I'm both ecstatic and humbled to be a part of this incredible community which spans the globe. I love the idea that I have friends in places like Brazil, France, Italy, Mauritius, Australia, Barbados and England, as well so many states here in the U.S. And it has been your comments and encouragement that has kept me at this. I no longer just cook for the love of it. Now I cook and then photograph and then write. And for a one-woman band, let me tell you - that takes some encouragement. So thank you.
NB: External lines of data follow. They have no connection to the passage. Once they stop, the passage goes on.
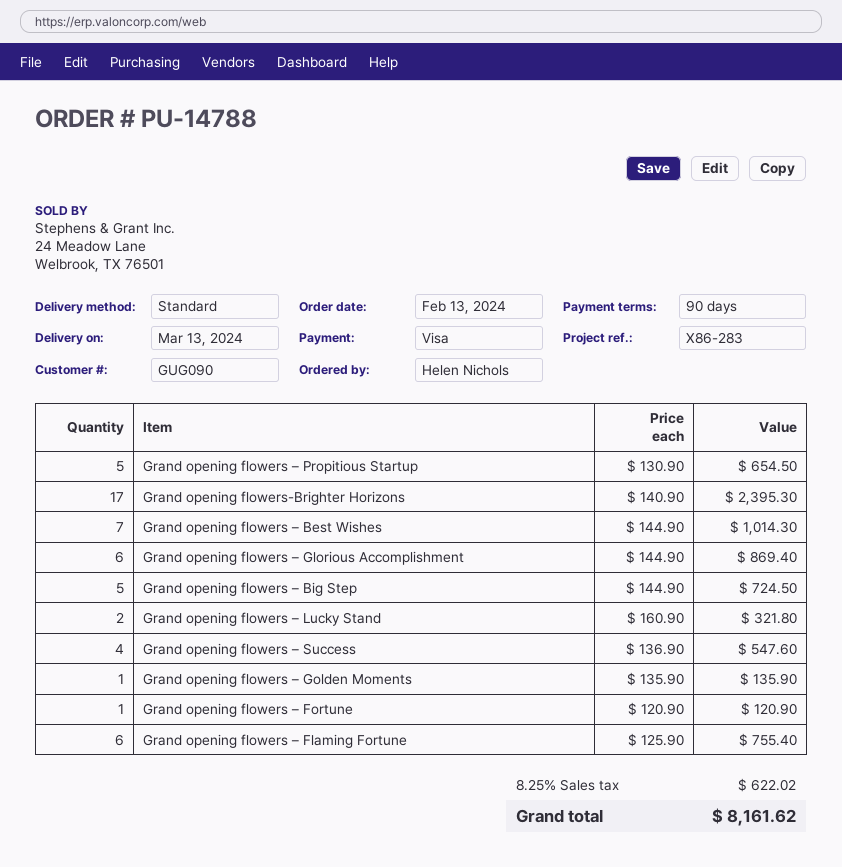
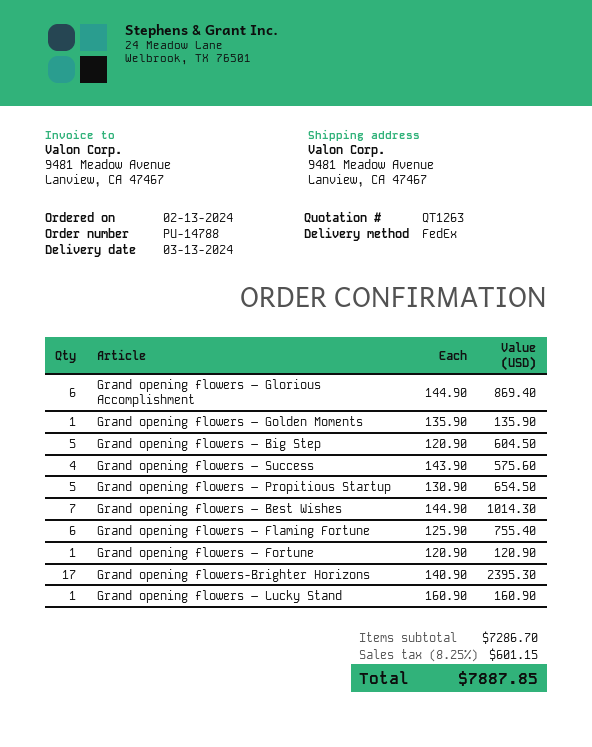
shipping method: standard -> FedEx
Grand opening flowers – Big Step: 5 x 144.90 = 724.50 -> 5 x 120.90 = 604.50
Grand opening flowers – Lucky Stand: 2 x 160.90 = 321.80 -> 1 x 160.90 = 160.90
Grand opening flowers – Success: 4 x 136.90 = 547.60 -> 4 x 143.90 = 575.60
tax: 8.25% = 622.02 -> 8.25% = 601.15
total: 8161.62 -> 7887.85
You not only have encouraged me to continue this blog, but because of that encouragement, you have also spawned meals that might not otherwise have come out of my kitchen. After all, I can't blog too often about leftovers. Pasta and chicken. Rice and chicken. Soup made out of anything I've got that's nearly gone in the fridge. Is that worth a steady read? I think not.

So
thanks to all of you, I'm starting this new year of blogging with something I might not have tried otherwise. Since I'm often the only one who eats my cooking, I probably would have passed on this one, thinking that it was more work than I wanted to do on a rainy Saturday. But wait! It's a rainy Saturday! What else am I going to do? (Clean my house, but that isn't nearly as interesting!) Besides, try saying "blogaversary cannelloni" 3 times very fast! Gotta go for it, right?I got this recipe from epicurious, under their "healthy eating" section. I loved the way it looked, and when I examined the ingredients and noted that the red sauce was NOT tomato based, but red pepper based, I was in. But you know the drill......You know that I'm incapable of following the recipe. I've decided that I like Terry B's format over at Blue Kitchen, of adding "kitchen notes", where I do my 'splainin'. Check it out.

Ingredients

1 tablespoon olive oil
4 large shallots, sliced
4 cloves garlic
2 jars (12 ounces each) roasted red peppers, drained
Juice of 1 orange (about 1/2 cup)
2 medium eggplants, cut lengthwise into 1/2-inch slices
Olive oil cooking spray
4 ounces goat cheese
4 kalamata olives, pitted and minced
1 teaspoon capers, chopped
2 tablespoons chopped fresh parsley

Preparation

Heat oil in a medium skillet over medium heat. Cook shallots and garlic until soft, about 1 minute. Reduce heat. Cook until golden, 3 to 5 minutes. Add peppers and juice; bring to a boil. Lower heat; simmer until peppers are soft, about 5 minutes. Cool. Puree in a blender. Pour into a 9" x 13" baking dish. Coat eggplants with cooking spray and broil on a baking sheet until golden on both sides, about 15 minutes. Heat oven to 400°F. Mash cheese, olives, capers and 1 tablespoon of the parsley in a bowl. Place 1 tablespoon of filling at the end of each eggplant slice; roll up. Lay seam side down in dish. Bake 10 to 15 minutes. Top with remaining 1 tablespoon parsley.

Nutritional Information

Nutritional analysis per serving: 259 calories, 10.7 g fat (4.7 g saturated), 32 g carbs, 10.8 g fiber, 10.5 g protein

Kitchen Notes: I used one eggplant and one jar of peppers. I did't use cooking oil spray - I used canola oil and spread it on the eggplant by hand. Naturally, I had to add some heat to the sauce. I love the combination of spicy and sweet, so I added a good tablespoon of Hungarian paprika to balance the sweet peppers and orange juice. And then there's the matter of the filling. I was uncertain about the combination of kalamata olives and capers. Salt and salt. So I did an experiment. I did some as per recipe, some with only capers, and some where I added pine nuts. (Why not, I ask?) Which is best? You decide!

NB: Even though the date shows up as Saturday, January 5th, I published this today, Sunday, January 6th!